These tragedies were not equal. The private grief required a prolonged period of mourning before becoming the form of grief that is always carried with you—a personal relic, a memory, an icon. The falling out changed the course and tenor of my public work, and led to me putting it on hiatus.
Totally relate, almost word for word. Just before the pandemic hit, a friend died suddenly, and then I was in a self-enforced lockdown trying to finish a book ... and then the globe shut down. My own world got so small it was a massive achievement just to go and get a coffee from the McDonald’s drive-thru. That was about as much community as I could handle. And yes, while I kept up Instagram posts and Substack etc, I got more jaded about them as well.
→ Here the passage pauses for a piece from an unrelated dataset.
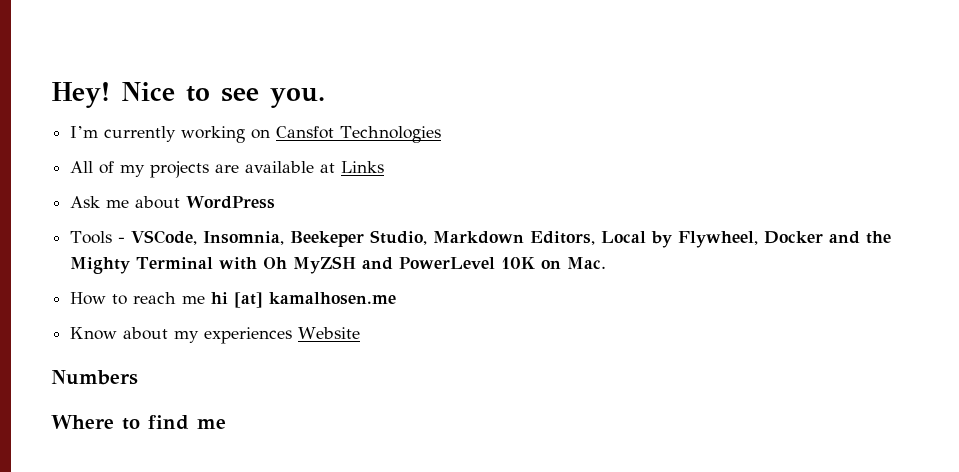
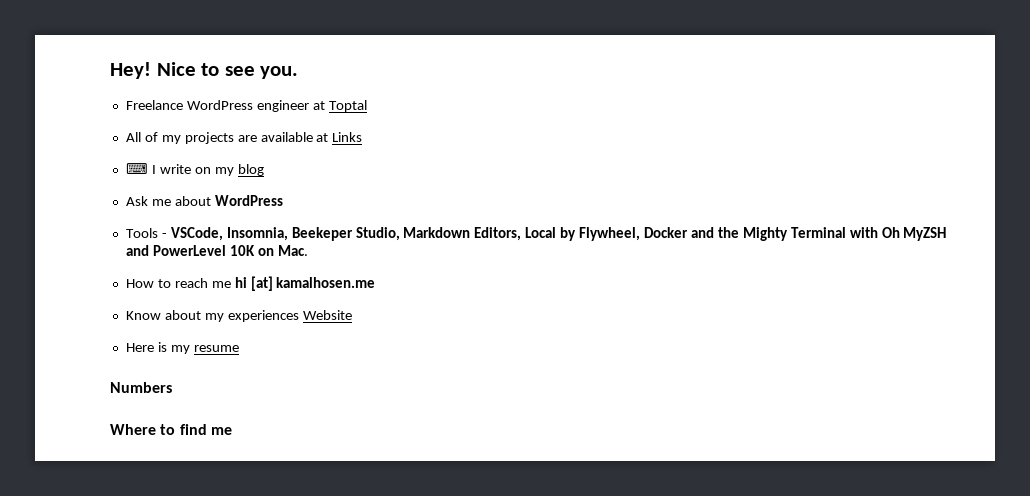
[70,126,442,143] I’m currently working on Cansfot Technologies -> [125,100,367,112] Freelance WordPress engineer at Toptal
(385, 167) none -> [125,163,264,176] // ⌨ I write on my blog
(361, 333) none -> [125,342,239,354] // Here is my resume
I’m still not out of it either, so the best I can say is that you’re definitely not alone in what you’ve experienced. But how you’ve expressed it is a gift and I certainly appreciate the vulnerability.
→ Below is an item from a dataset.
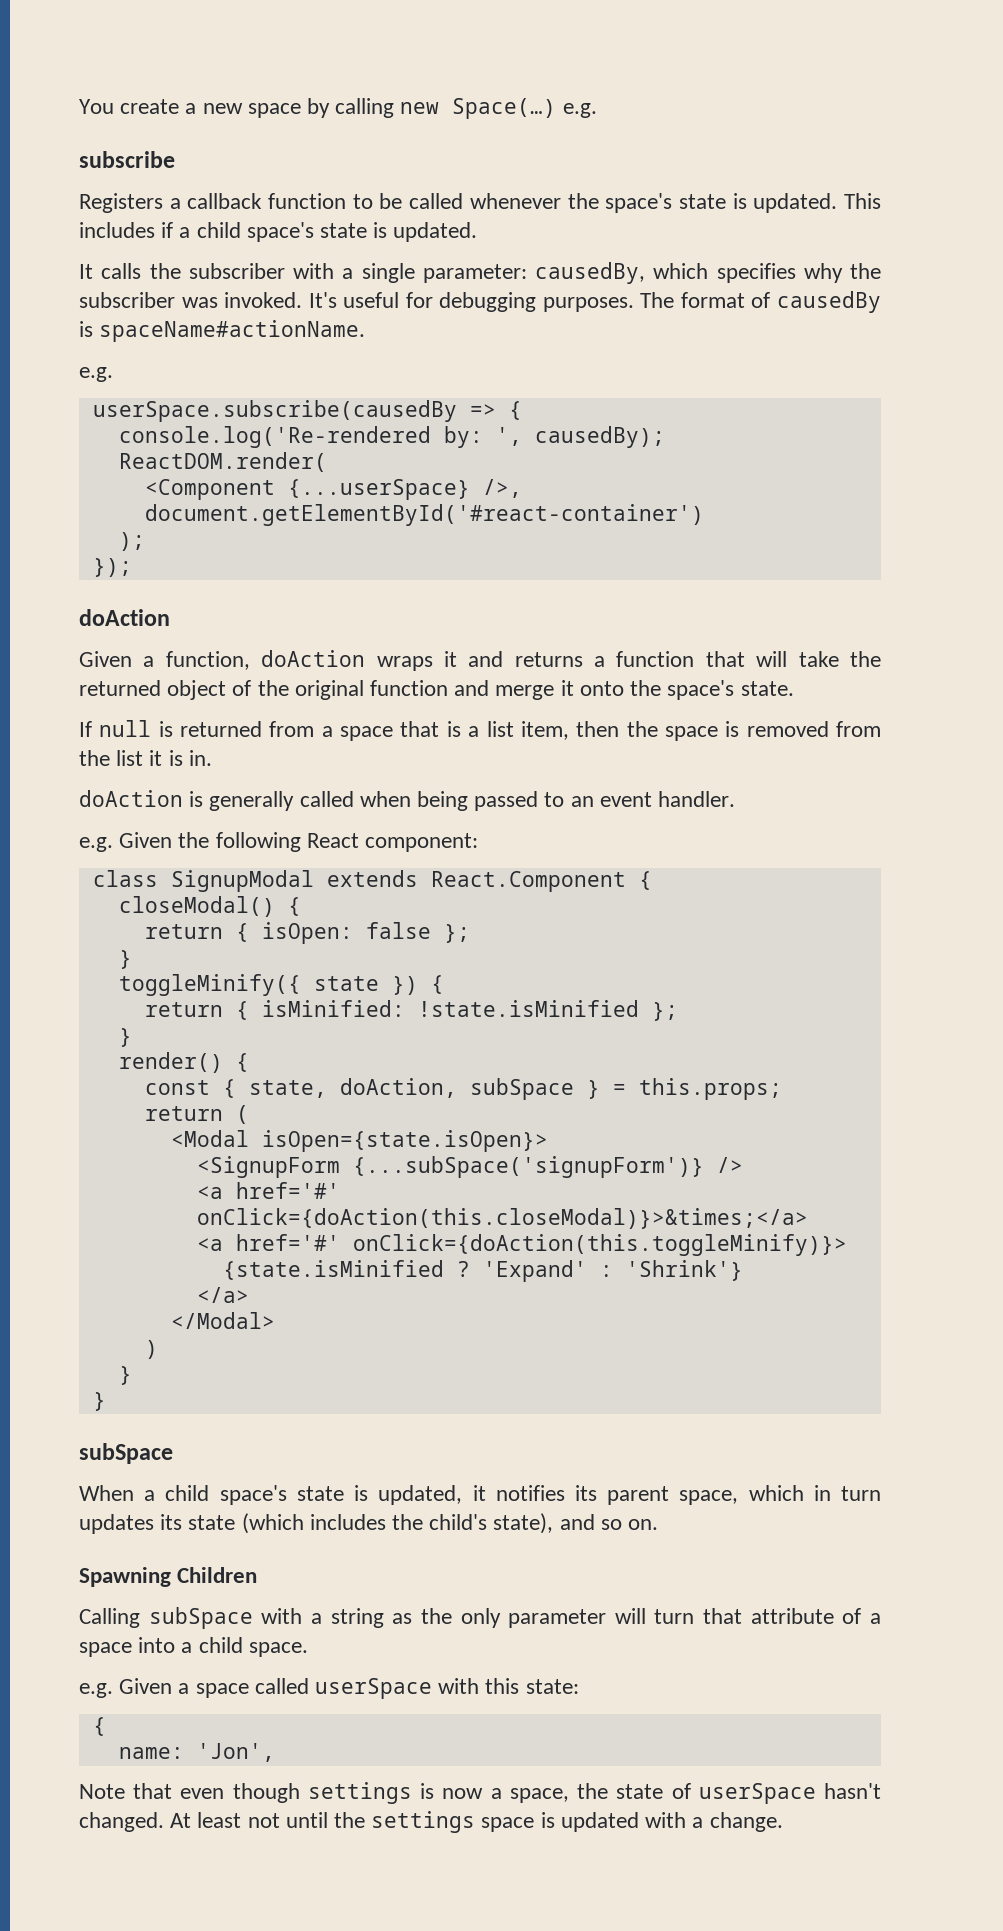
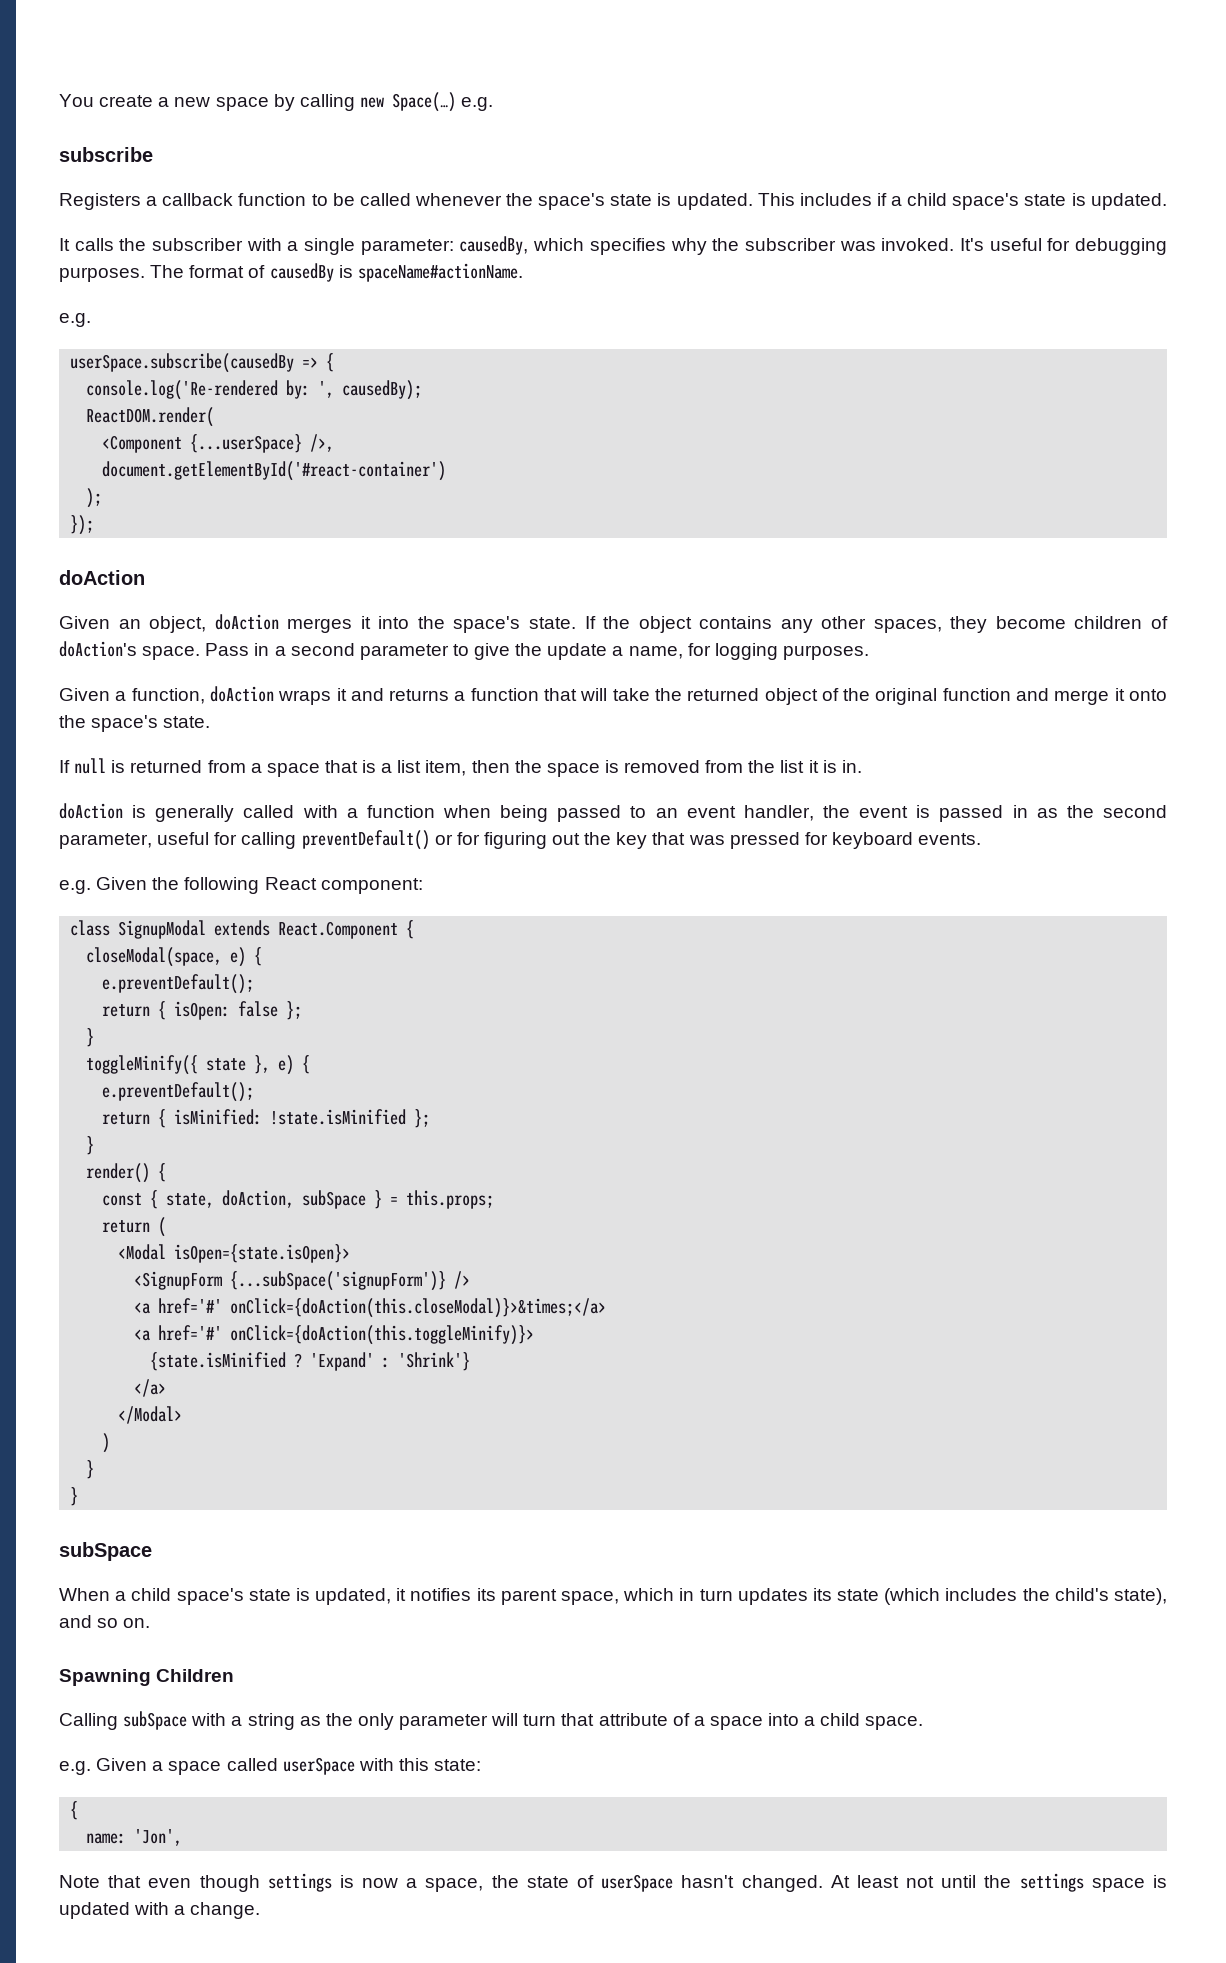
(170, 617) none -> [59,614,1168,633] [59,641,869,660] // Given an object, doAction merges it into the space's state. If the object contains any other spaces, they become children of doAction's space. Pass in a second parameter to give the update a name, for logging purposes.
(354, 799) none -> [302,805,435,818] with a function
[658,791,736,807] handler. -> [743,805,1167,822] [59,830,982,850] handler, the event is passed in as the second parameter, useful for calling preventDefault() or for figuring out the key that was pressed for keyboard events.
[118,896,301,917] closeModal() { -> [86,947,263,967] [102,974,255,994] closeModal(space, e) { // e.preventDefault();
[391,975,444,995] }) { -> [254,1055,311,1075] [102,1082,255,1102] }, e) { // e.preventDefault();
Lock down didn't affect me as much as others because I was already locked down by a medical crisis. Between 2018 and the present, I have been housebound due to three major spinal surgeries, a cervical surgery, and the resulting disabilities. I continue to battle pain, depression, and feeling cut off from the outside world.
I don't have any easy answers, but I can offer a listening ear and a compassionate spirit. pastormwm@gmail.com is my email. Blessings, Pastor Mark Wilson Martin, retired (78 years young and 53+ ordained).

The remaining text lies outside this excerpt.